(Beginning of Given information)

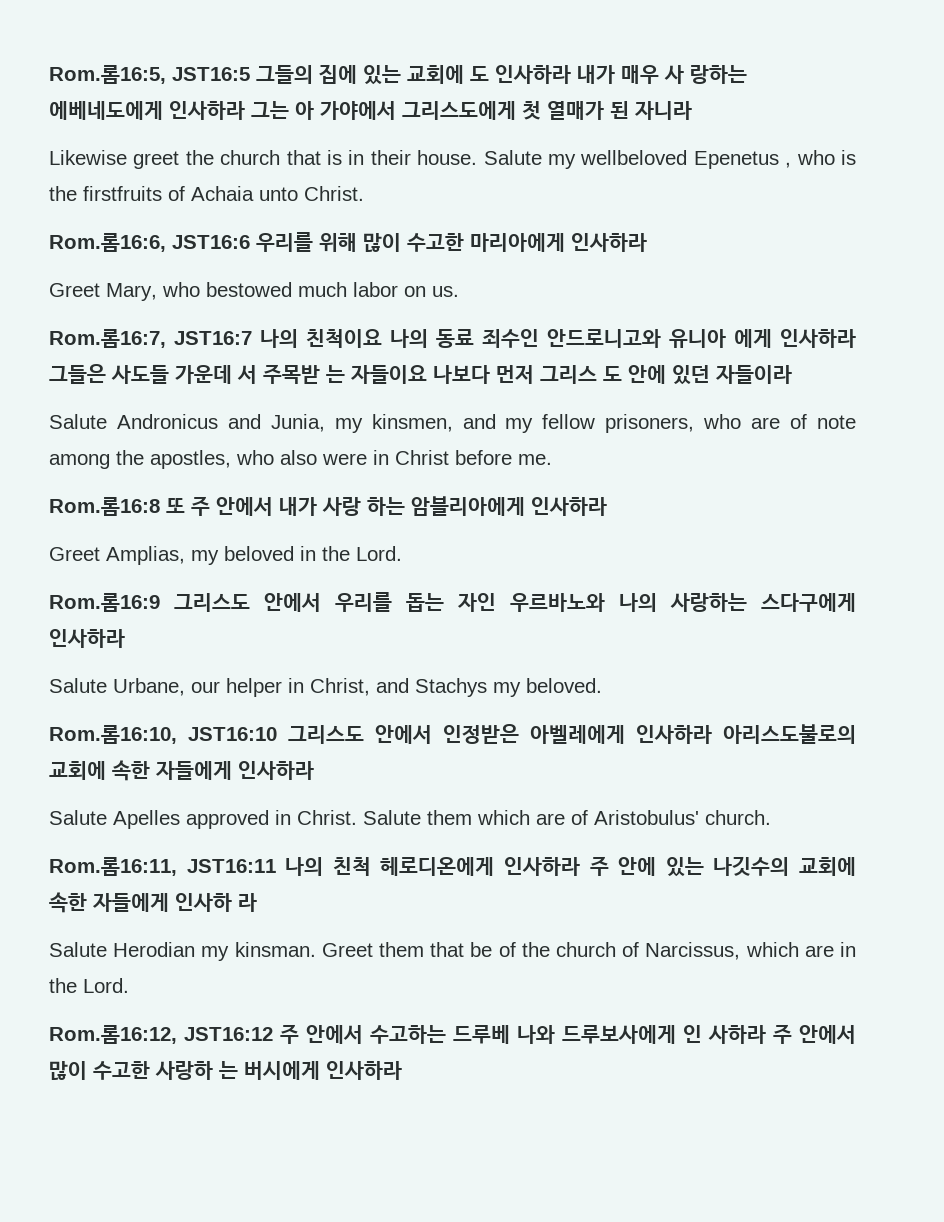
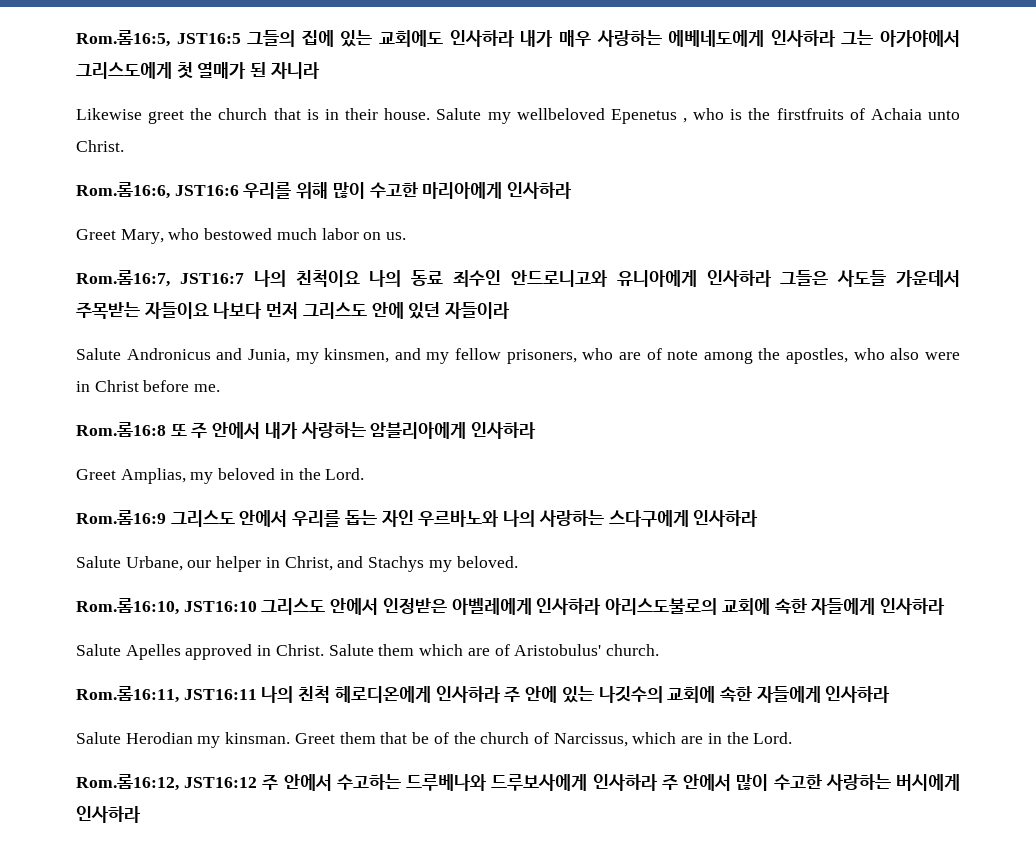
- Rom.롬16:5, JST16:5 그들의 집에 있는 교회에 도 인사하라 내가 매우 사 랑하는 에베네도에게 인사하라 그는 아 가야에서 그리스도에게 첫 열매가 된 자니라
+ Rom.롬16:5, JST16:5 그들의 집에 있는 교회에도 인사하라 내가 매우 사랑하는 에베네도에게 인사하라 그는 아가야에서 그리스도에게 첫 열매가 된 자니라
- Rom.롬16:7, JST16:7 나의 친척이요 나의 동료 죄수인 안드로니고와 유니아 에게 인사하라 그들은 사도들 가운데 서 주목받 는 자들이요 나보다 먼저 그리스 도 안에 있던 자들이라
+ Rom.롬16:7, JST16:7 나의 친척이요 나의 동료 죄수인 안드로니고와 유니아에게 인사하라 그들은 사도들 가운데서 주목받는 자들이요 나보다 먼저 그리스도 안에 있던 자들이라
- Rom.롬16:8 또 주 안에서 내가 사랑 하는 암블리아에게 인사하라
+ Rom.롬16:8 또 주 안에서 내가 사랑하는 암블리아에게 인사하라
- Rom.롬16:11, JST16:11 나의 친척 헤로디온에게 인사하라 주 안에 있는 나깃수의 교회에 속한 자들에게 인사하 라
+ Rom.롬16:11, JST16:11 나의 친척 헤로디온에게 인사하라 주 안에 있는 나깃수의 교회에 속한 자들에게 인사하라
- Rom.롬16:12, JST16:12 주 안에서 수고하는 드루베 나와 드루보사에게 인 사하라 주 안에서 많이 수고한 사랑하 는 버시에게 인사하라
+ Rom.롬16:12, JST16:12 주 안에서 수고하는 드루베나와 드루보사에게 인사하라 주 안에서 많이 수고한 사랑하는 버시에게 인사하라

(End of Given information)
(Beginning of Given information)

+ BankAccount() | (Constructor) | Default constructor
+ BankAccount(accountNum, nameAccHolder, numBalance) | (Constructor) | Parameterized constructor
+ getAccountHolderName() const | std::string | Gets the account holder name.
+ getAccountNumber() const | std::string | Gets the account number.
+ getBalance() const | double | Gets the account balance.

(End of Given information)
(Beginning of Given information)

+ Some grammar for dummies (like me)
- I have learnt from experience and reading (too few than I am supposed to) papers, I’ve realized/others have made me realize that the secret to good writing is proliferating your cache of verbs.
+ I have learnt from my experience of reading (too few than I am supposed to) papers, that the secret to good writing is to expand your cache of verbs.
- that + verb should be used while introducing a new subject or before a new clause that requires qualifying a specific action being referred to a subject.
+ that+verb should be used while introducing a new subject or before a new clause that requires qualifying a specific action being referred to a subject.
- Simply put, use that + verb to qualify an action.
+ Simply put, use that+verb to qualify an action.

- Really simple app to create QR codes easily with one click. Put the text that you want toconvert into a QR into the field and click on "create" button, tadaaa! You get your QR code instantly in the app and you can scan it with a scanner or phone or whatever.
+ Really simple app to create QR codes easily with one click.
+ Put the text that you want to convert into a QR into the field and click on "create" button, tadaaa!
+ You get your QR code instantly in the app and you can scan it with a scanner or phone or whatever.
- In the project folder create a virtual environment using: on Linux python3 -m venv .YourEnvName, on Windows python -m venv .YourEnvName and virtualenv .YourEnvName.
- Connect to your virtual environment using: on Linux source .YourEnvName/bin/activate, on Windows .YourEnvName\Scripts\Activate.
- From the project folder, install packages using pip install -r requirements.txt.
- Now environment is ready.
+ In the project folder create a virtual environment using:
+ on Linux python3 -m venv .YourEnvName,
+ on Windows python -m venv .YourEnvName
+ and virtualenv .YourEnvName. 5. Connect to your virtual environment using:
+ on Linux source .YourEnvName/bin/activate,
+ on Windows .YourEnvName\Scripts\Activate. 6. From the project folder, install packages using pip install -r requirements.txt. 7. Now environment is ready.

(End of Given information)

- [Goal of the exercise]
Retype word for word everything in the listing above from the line that holds "- Rom.롬16:5, JST16:5" down to the line that holds "사랑하는 버시에게 인사하라". Keep both end lines and leave out the rest.

- [Written response]
- Rom.롬16:5, JST16:5 그들의 집에 있는 교회에 도 인사하라 내가 매우 사 랑하는 에베네도에게 인사하라 그는 아 가야에서 그리스도에게 첫 열매가 된 자니라
+ Rom.롬16:5, JST16:5 그들의 집에 있는 교회에도 인사하라 내가 매우 사랑하는 에베네도에게 인사하라 그는 아가야에서 그리스도에게 첫 열매가 된 자니라
- Rom.롬16:7, JST16:7 나의 친척이요 나의 동료 죄수인 안드로니고와 유니아 에게 인사하라 그들은 사도들 가운데 서 주목받 는 자들이요 나보다 먼저 그리스 도 안에 있던 자들이라
+ Rom.롬16:7, JST16:7 나의 친척이요 나의 동료 죄수인 안드로니고와 유니아에게 인사하라 그들은 사도들 가운데서 주목받는 자들이요 나보다 먼저 그리스도 안에 있던 자들이라
- Rom.롬16:8 또 주 안에서 내가 사랑 하는 암블리아에게 인사하라
+ Rom.롬16:8 또 주 안에서 내가 사랑하는 암블리아에게 인사하라
- Rom.롬16:11, JST16:11 나의 친척 헤로디온에게 인사하라 주 안에 있는 나깃수의 교회에 속한 자들에게 인사하 라
+ Rom.롬16:11, JST16:11 나의 친척 헤로디온에게 인사하라 주 안에 있는 나깃수의 교회에 속한 자들에게 인사하라
- Rom.롬16:12, JST16:12 주 안에서 수고하는 드루베 나와 드루보사에게 인 사하라 주 안에서 많이 수고한 사랑하 는 버시에게 인사하라
+ Rom.롬16:12, JST16:12 주 안에서 수고하는 드루베나와 드루보사에게 인사하라 주 안에서 많이 수고한 사랑하는 버시에게 인사하라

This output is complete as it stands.